Битва за Севастополь. Последний штурм - Нуждин Олег Игоревич. Страница 65
В дивизиях к концу дня осталось по 300–400 бойцов, в бригадах – по 100–200. Из 50 батарей береговой обороны осталось 15, но и на них было недостаточно боеприпасов. Количество погибших и раненых за 29 июня уже не поддавалось учету. Резко возросло количество попавших в плен, что было явным признаком надвигавшейся катастрофы.

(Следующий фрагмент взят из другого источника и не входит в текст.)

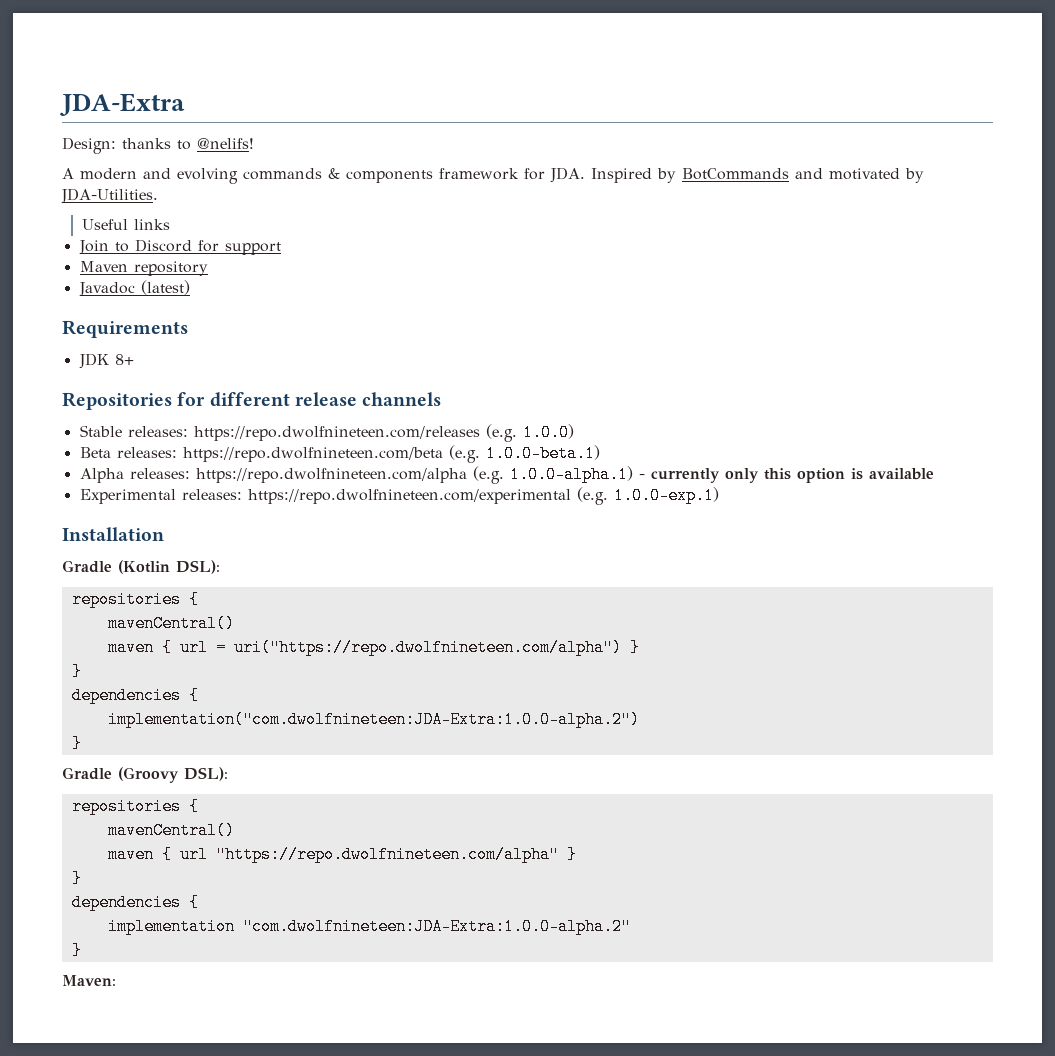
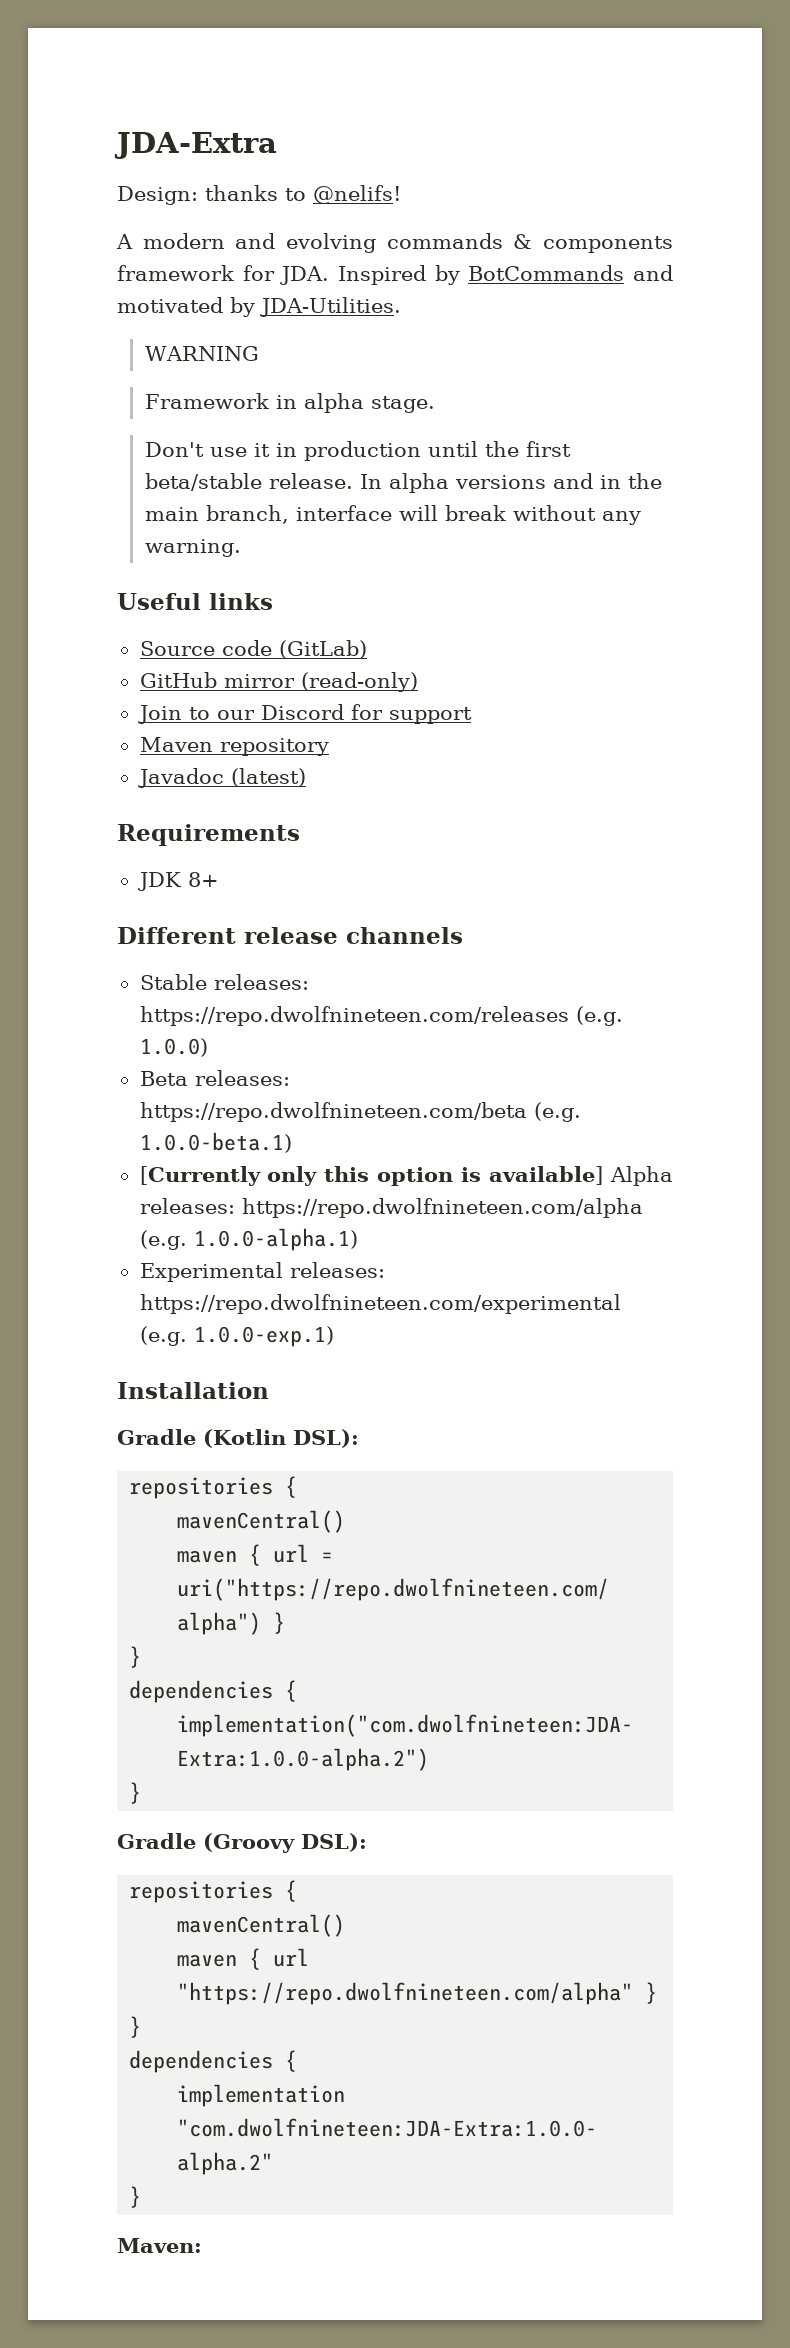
+ WARNING
+ Framework in alpha stage.
+ Don't use it in production until the first beta/stable release. In alpha versions and in the main branch, interface will break without any warning.
  Useful links
+ Source code (GitLab)
+ GitHub mirror (read-only)
- Join to Discord for support
+ Join to our Discord for support
- Repositories for different release channels
+ Different release channels
- Alpha releases: https://repo.dwolfnineteen.com/alpha (e.g. 1.0.0-alpha.1) - currently only this option is available
+ [Currently only this option is available] Alpha releases: https://repo.dwolfnineteen.com/alpha (e.g. 1.0.0-alpha.1)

В 19.00 и.о. начальника отдела плавсредств и гаваней капитан 2 ранга И.А. Заруба получил приказ начальника штаба СОР капитана 1 ранга Васильева уничтожить все суда, которые невозможно поставить на ход. Приказ был выполнен в ночь на 30 июня, при этом килектор, часть барж и буксиров были только притоплены, так как подрывать их было нечем [395].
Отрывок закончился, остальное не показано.